### WHAT IS NEEDED
Go to the line holding "Bunter Closure 37 | porosity: 0.15 -> 0.16" in the entries below and write out exactly every line down to and including the line holding "Cormorant 003 02 | Result: 0.208 -> 0.221".

### LISTED RECORDS
▬▬▬▬▬▬▬▬▬▬
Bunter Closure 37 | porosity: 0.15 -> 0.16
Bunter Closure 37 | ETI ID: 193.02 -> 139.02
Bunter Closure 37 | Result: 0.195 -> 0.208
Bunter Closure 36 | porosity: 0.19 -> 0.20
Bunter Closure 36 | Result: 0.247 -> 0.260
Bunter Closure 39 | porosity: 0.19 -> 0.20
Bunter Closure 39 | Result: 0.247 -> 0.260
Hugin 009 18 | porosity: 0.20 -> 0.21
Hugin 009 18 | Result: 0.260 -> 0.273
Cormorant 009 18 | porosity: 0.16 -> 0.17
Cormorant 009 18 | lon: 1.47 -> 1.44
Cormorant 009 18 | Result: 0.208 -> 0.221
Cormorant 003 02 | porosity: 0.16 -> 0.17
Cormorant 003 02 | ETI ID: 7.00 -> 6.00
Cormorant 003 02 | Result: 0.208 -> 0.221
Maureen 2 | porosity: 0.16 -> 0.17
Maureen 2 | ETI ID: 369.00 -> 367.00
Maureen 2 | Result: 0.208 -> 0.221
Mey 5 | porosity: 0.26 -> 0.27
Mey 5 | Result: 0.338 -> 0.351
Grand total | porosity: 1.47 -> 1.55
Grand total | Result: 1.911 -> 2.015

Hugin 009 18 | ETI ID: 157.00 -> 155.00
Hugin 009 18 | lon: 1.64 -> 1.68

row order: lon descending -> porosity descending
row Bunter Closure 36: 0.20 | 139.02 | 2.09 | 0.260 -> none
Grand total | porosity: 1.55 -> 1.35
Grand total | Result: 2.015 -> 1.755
▬▬▬▬▬▬▬▬▬▬
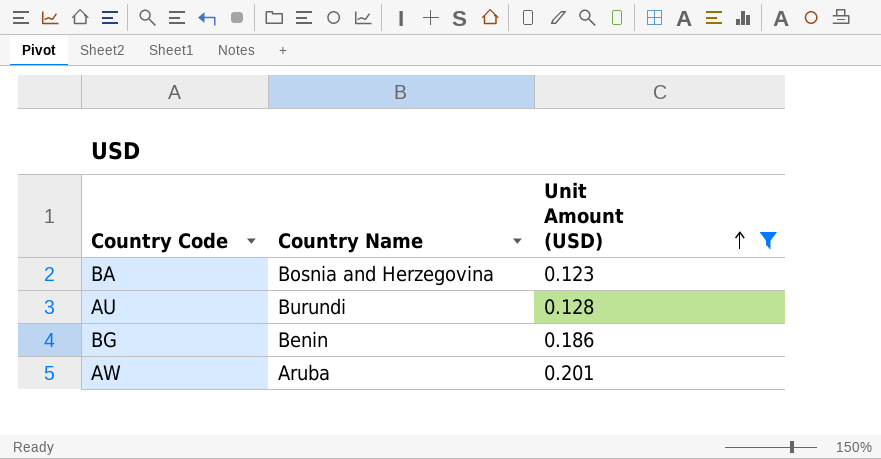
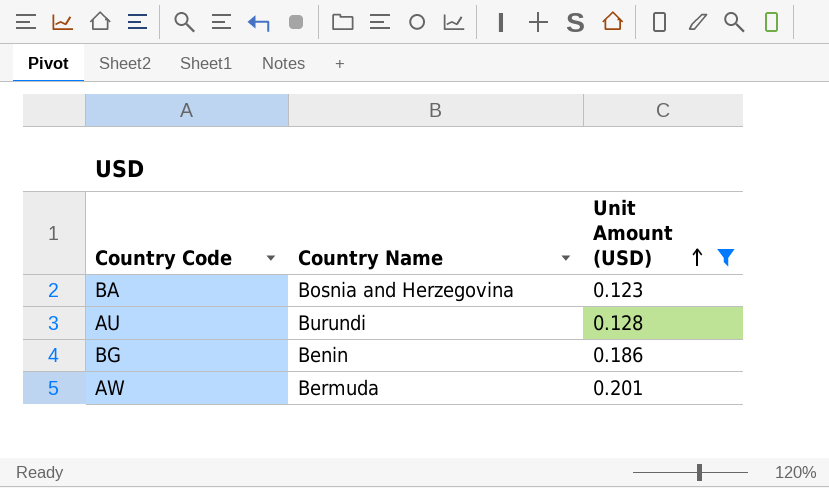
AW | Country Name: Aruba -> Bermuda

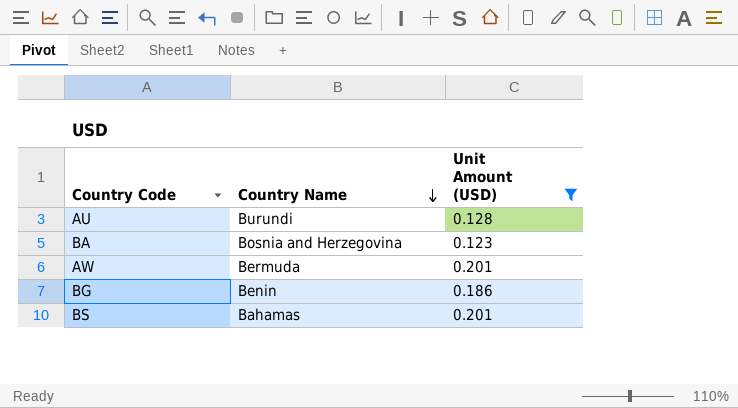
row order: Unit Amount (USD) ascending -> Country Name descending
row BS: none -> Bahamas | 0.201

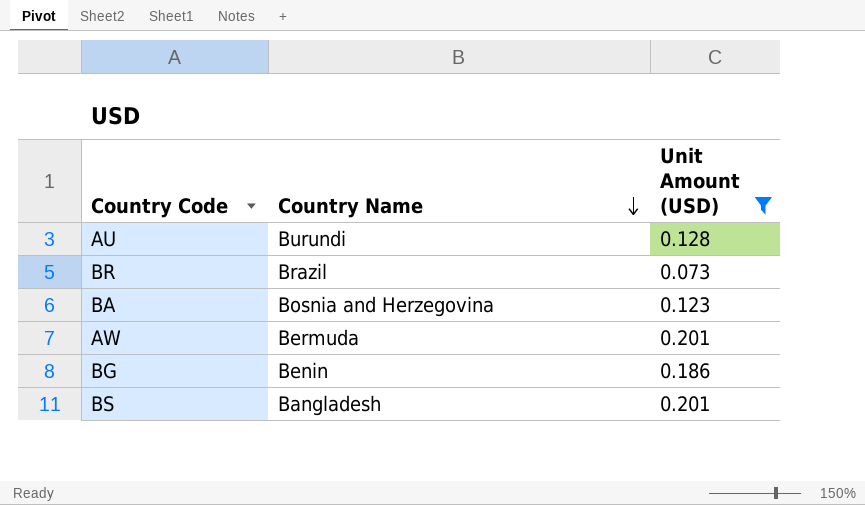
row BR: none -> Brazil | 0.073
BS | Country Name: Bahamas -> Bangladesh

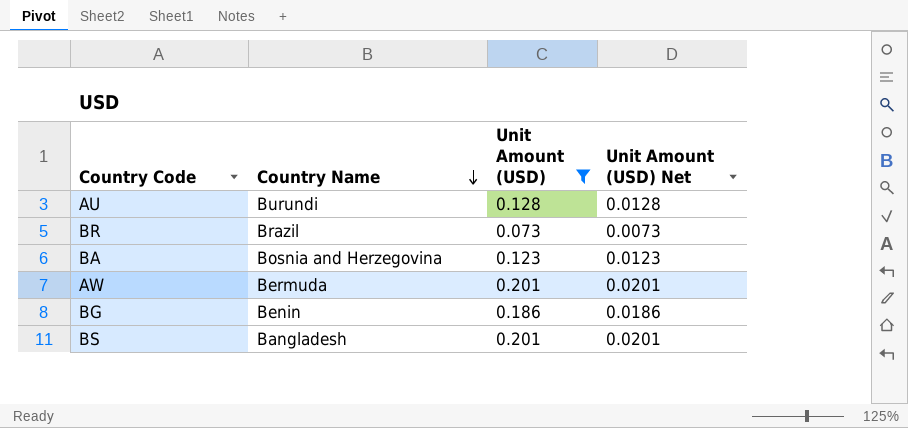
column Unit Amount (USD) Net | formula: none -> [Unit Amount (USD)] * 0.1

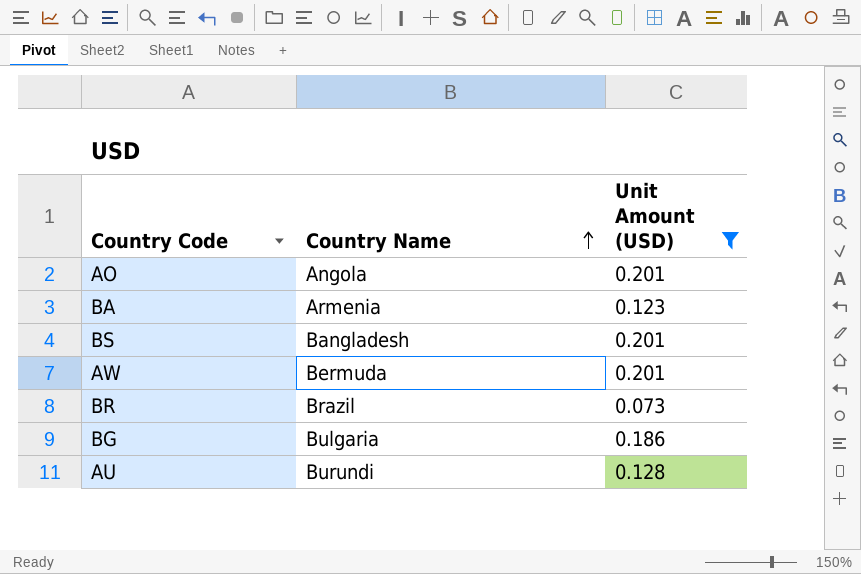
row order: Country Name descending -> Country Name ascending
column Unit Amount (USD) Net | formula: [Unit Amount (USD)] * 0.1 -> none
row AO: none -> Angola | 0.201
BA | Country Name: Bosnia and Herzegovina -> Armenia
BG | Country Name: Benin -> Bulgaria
▬▬▬▬▬▬▬▬▬▬
### WRITTEN SOLUTION
Bunter Closure 37 | porosity: 0.15 -> 0.16
Bunter Closure 37 | ETI ID: 193.02 -> 139.02
Bunter Closure 37 | Result: 0.195 -> 0.208
Bunter Closure 36 | porosity: 0.19 -> 0.20
Bunter Closure 36 | Result: 0.247 -> 0.260
Bunter Closure 39 | porosity: 0.19 -> 0.20
Bunter Closure 39 | Result: 0.247 -> 0.260
Hugin 009 18 | porosity: 0.20 -> 0.21
Hugin 009 18 | Result: 0.260 -> 0.273
Cormorant 009 18 | porosity: 0.16 -> 0.17
Cormorant 009 18 | lon: 1.47 -> 1.44
Cormorant 009 18 | Result: 0.208 -> 0.221
Cormorant 003 02 | porosity: 0.16 -> 0.17
Cormorant 003 02 | ETI ID: 7.00 -> 6.00
Cormorant 003 02 | Result: 0.208 -> 0.221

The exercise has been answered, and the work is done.